╔══

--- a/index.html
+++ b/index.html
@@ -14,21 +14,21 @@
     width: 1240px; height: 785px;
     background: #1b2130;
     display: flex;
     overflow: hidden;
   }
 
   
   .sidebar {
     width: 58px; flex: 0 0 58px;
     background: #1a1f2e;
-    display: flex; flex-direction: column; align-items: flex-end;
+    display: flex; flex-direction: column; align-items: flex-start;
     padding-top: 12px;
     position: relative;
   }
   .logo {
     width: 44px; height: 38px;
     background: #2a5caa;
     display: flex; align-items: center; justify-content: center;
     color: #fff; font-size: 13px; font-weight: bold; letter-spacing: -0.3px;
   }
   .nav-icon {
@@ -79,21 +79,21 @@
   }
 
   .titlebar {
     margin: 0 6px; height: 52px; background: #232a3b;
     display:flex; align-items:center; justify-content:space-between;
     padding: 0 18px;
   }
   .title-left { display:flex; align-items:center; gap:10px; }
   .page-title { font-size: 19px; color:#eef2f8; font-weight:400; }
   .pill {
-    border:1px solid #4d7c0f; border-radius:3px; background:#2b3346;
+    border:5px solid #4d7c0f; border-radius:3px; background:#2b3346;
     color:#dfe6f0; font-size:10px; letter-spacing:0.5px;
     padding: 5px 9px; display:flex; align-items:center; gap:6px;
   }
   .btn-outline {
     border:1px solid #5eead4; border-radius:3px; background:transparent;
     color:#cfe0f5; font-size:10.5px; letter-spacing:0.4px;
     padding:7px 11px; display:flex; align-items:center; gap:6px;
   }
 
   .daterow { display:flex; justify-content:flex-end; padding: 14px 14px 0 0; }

╚══
╔══

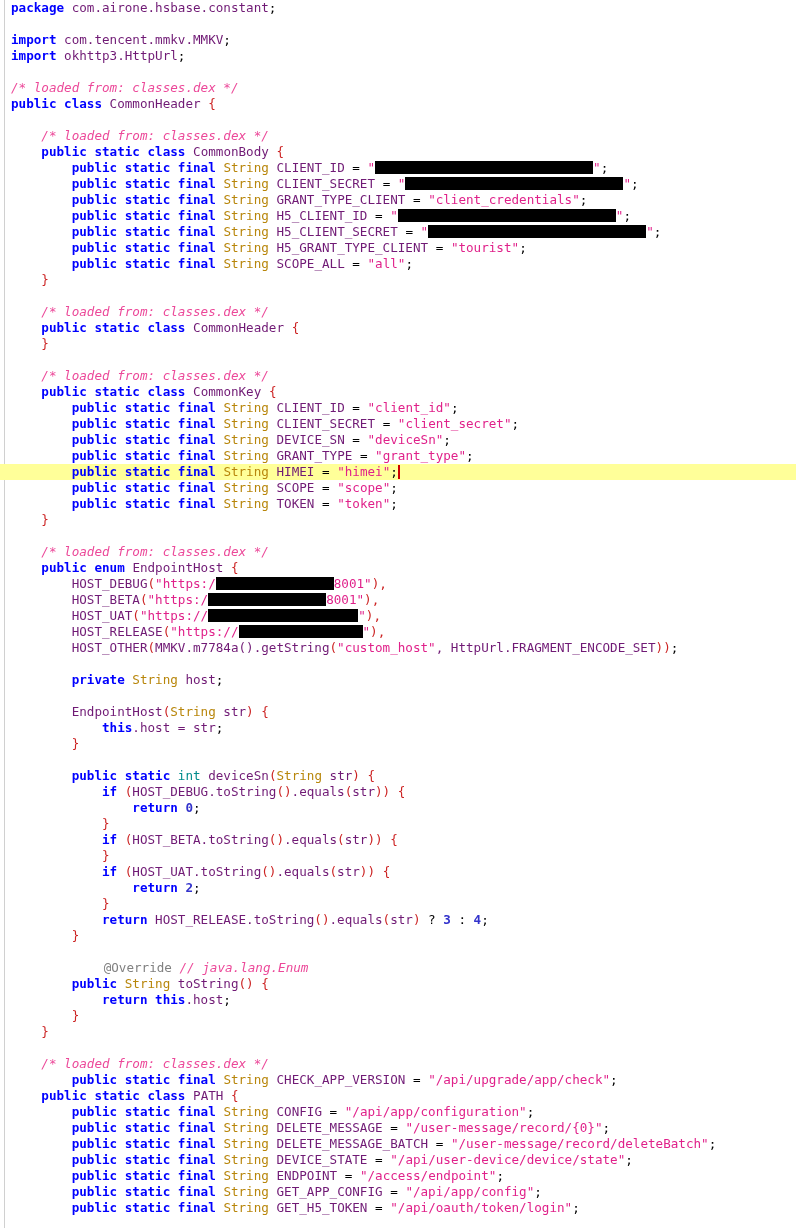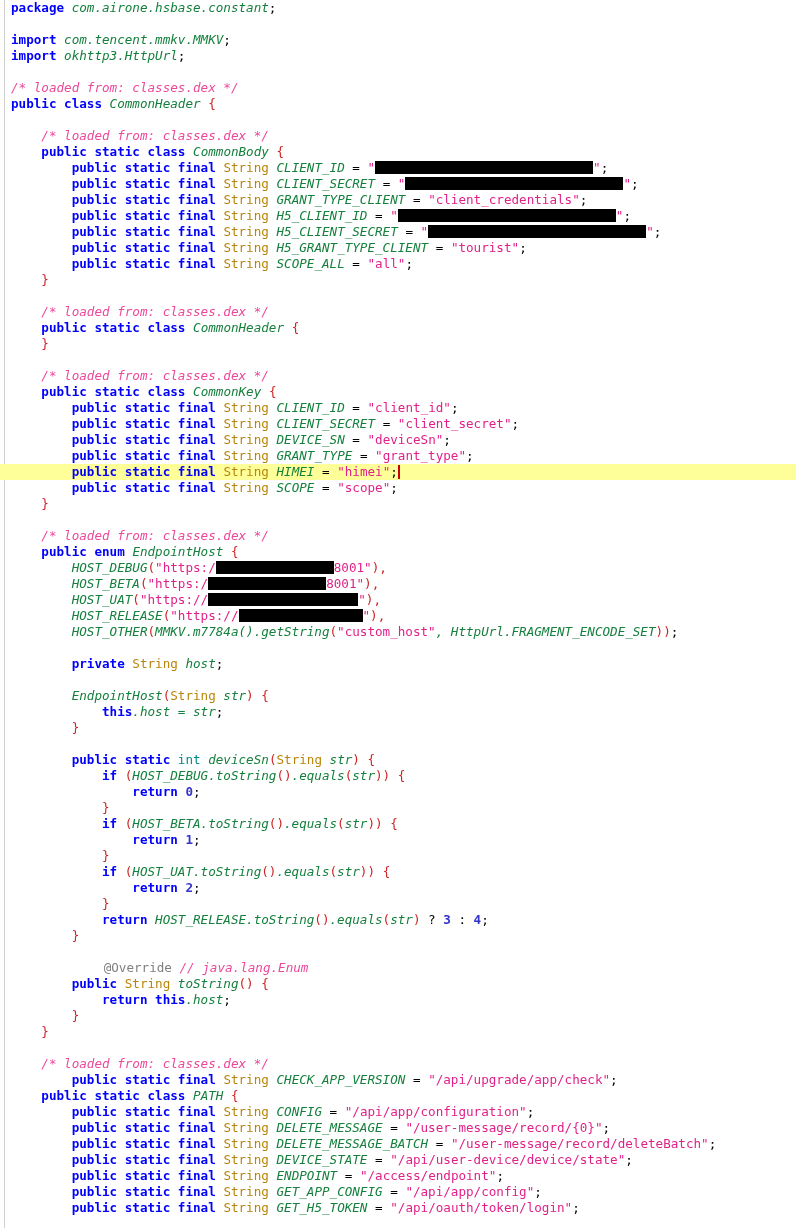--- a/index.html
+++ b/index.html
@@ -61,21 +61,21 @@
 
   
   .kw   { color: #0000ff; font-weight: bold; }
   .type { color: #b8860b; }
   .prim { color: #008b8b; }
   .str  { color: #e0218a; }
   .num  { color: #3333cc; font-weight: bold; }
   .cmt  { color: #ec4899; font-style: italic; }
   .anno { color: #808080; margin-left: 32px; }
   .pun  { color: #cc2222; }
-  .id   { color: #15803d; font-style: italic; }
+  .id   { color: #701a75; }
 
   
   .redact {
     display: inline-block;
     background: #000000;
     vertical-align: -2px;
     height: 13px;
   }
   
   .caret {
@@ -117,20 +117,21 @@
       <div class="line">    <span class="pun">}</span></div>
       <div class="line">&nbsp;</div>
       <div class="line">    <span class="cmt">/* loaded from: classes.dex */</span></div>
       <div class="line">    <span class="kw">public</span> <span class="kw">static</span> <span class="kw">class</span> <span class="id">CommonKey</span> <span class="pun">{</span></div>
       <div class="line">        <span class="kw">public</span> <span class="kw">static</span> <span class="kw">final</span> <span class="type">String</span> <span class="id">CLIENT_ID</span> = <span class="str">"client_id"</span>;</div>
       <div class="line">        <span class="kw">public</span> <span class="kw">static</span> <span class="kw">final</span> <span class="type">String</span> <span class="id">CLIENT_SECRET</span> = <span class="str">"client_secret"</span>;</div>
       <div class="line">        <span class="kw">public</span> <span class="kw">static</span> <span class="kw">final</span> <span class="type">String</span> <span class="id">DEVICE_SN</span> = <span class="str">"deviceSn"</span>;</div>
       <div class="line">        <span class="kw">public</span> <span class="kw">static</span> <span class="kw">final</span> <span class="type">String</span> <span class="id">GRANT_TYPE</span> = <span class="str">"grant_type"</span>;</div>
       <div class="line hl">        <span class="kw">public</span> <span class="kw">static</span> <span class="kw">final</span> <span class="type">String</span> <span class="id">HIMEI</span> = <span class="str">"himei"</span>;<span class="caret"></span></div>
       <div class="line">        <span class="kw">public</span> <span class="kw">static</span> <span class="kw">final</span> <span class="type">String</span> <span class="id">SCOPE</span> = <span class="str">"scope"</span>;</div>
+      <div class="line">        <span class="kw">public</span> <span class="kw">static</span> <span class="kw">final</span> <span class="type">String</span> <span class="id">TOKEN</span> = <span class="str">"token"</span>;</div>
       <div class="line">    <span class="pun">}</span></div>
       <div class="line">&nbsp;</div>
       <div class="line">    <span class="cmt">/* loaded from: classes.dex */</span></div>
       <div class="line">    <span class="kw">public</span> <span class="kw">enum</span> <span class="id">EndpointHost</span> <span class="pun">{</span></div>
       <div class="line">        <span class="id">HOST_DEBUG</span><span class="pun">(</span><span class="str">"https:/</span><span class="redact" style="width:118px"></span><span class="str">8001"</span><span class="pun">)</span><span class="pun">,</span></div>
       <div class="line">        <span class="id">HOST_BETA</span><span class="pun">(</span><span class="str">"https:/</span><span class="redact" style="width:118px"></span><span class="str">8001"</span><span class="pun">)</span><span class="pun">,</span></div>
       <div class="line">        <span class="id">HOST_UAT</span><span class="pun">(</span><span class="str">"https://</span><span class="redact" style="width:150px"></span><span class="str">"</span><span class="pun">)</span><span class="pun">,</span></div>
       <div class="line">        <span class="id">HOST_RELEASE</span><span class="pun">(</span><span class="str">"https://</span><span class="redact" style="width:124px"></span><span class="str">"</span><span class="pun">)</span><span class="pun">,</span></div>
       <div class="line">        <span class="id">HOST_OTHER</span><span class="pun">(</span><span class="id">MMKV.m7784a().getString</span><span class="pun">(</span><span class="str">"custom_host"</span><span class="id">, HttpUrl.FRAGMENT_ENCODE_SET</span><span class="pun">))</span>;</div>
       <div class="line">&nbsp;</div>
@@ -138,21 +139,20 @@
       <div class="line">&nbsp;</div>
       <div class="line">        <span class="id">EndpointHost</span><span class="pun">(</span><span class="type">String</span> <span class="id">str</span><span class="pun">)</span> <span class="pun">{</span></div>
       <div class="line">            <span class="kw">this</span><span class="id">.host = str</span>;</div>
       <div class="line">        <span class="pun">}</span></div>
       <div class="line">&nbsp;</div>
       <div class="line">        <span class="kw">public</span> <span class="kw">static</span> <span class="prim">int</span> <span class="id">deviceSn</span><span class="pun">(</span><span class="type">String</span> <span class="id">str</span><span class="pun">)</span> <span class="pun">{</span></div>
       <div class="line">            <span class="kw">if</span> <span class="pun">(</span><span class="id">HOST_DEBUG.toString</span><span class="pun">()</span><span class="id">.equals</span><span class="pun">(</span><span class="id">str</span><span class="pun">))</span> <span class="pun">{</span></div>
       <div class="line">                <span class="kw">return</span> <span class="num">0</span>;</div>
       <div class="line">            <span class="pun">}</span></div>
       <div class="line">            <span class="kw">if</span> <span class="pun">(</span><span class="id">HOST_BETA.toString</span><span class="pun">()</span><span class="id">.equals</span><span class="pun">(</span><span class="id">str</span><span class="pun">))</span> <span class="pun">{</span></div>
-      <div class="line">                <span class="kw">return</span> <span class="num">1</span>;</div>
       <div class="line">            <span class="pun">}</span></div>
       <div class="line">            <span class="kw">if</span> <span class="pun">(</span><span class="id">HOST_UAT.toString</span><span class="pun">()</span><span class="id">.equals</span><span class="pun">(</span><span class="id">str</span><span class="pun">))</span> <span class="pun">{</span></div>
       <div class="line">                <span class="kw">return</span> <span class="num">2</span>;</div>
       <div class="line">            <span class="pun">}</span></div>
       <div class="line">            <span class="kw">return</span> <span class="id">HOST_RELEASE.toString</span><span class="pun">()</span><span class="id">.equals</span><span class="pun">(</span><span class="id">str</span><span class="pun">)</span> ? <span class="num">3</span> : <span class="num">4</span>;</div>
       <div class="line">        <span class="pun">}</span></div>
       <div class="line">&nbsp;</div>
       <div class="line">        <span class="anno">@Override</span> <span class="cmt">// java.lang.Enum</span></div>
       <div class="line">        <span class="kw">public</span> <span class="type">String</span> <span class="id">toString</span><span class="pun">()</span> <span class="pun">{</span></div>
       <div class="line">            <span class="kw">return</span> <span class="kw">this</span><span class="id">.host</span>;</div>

╚══

Every line that contains the string "align" should be copied from the records.

-    display: flex; flex-direction: column; align-items: flex-end;
+    display: flex; flex-direction: column; align-items: flex-start;
     display: flex; align-items: center; justify-content: center;
     display:flex; align-items:center; justify-content:space-between;
   .title-left { display:flex; align-items:center; gap:10px; }
     padding: 5px 9px; display:flex; align-items:center; gap:6px;
     padding:7px 11px; display:flex; align-items:center; gap:6px;
     vertical-align: -2px;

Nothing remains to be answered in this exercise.